**Task item:**
Identify each line below containing the string "моторошні" and copy it.

-- -- --

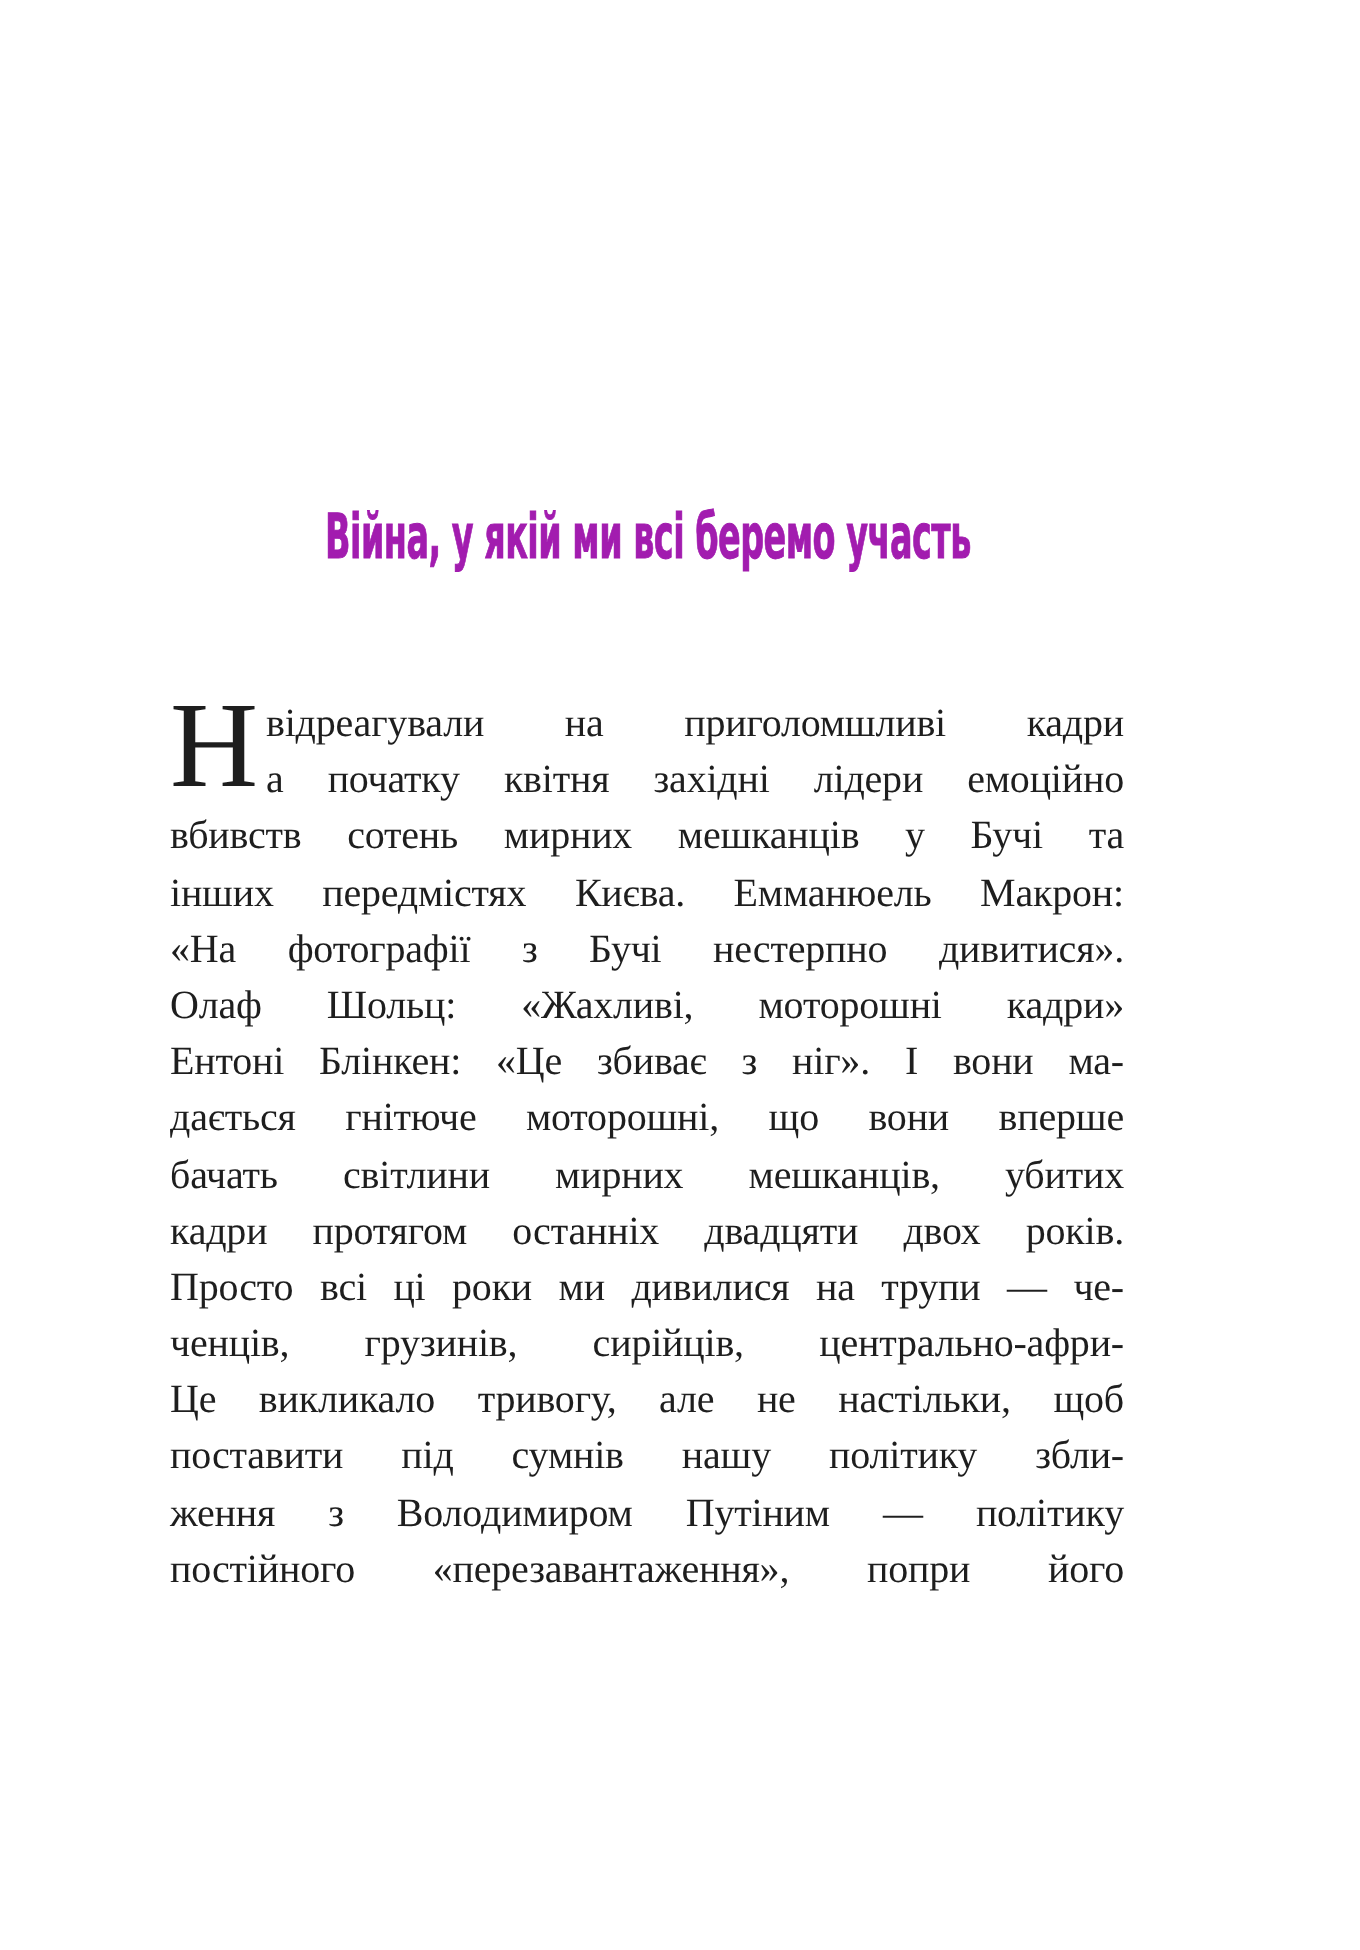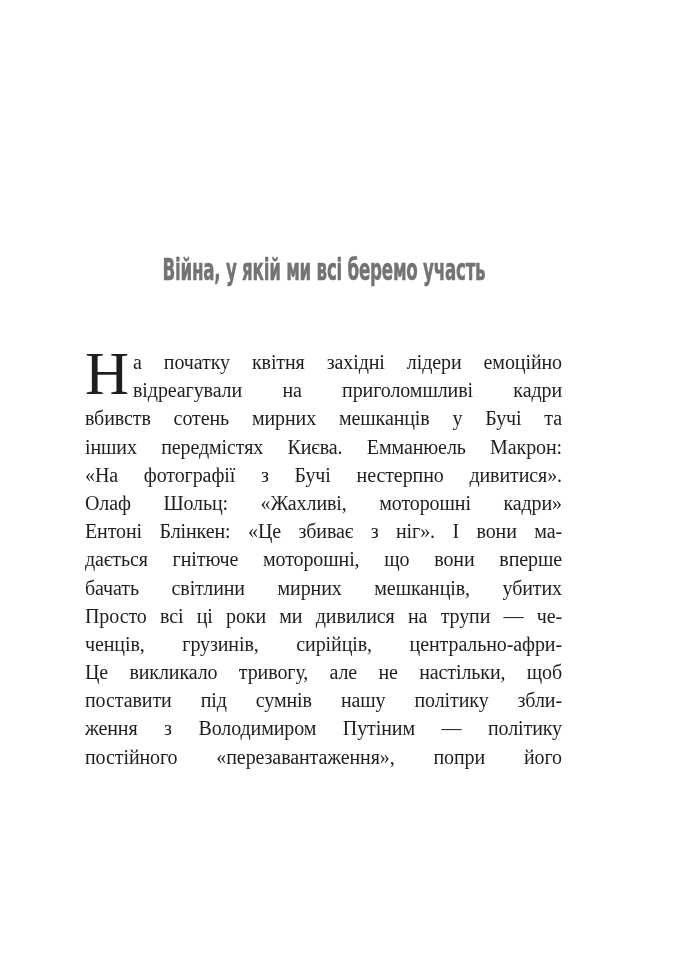--- a/index.html
+++ b/index.html
@@ -63,36 +63,37 @@
   }
   .line.indent {
     padding-left: 48px;
   }
 </style>
 </head>
 <body>
 
 <div class="page" style="background: rgb(255, 255, 255);">
 
-  <h1 class="chapter-title" style="color: #737373;">
+  <h1 class="chapter-title" style="color: #a21caf;">
     <span class="title-inner">Війна, у якій ми всі беремо участь</span>
   </h1>
 
   <div class="paragraph" style="color: rgb(30, 30, 30);">
     <span class="drop-cap" style="color: rgb(30, 30, 30);">Н</span>
     <div class="lines">
+        <div class="line indent">відреагували на приголомшливі кадри</div>
         <div class="line indent">а початку квітня західні лідери емоційно</div>
-        <div class="line indent">відреагували на приголомшливі кадри</div>
         <div class="line">вбивств сотень мирних мешканців у Бучі та</div>
         <div class="line">інших передмістях Києва. Емманюель Макрон:</div>
         <div class="line">«На фотографії з Бучі нестерпно дивитися».</div>
         <div class="line">Олаф Шольц: «Жахливі, моторошні кадри»</div>
         <div class="line">Ентоні Блінкен: «Це збиває з ніг». І вони ма-</div>
         <div class="line">дається гнітюче моторошні, що вони вперше</div>
         <div class="line">бачать світлини мирних мешканців, убитих</div>
+        <div class="line">кадри протягом останніх двадцяти двох років.</div>
         <div class="line">Просто всі ці роки ми дивилися на трупи — че-</div>
         <div class="line">ченців, грузинів, сирійців, центрально-афри-</div>
         <div class="line">Це викликало тривогу, але не настільки, щоб</div>
         <div class="line">поставити під сумнів нашу політику збли-</div>
         <div class="line">ження з Володимиром Путіним — політику</div>
         <div class="line">постійного «перезавантаження», попри його</div>
       </div>
   </div>
 
 </div>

-- -- --

**Problem solution:**
         <div class="line">Олаф Шольц: «Жахливі, моторошні кадри»</div>
         <div class="line">дається гнітюче моторошні, що вони вперше</div>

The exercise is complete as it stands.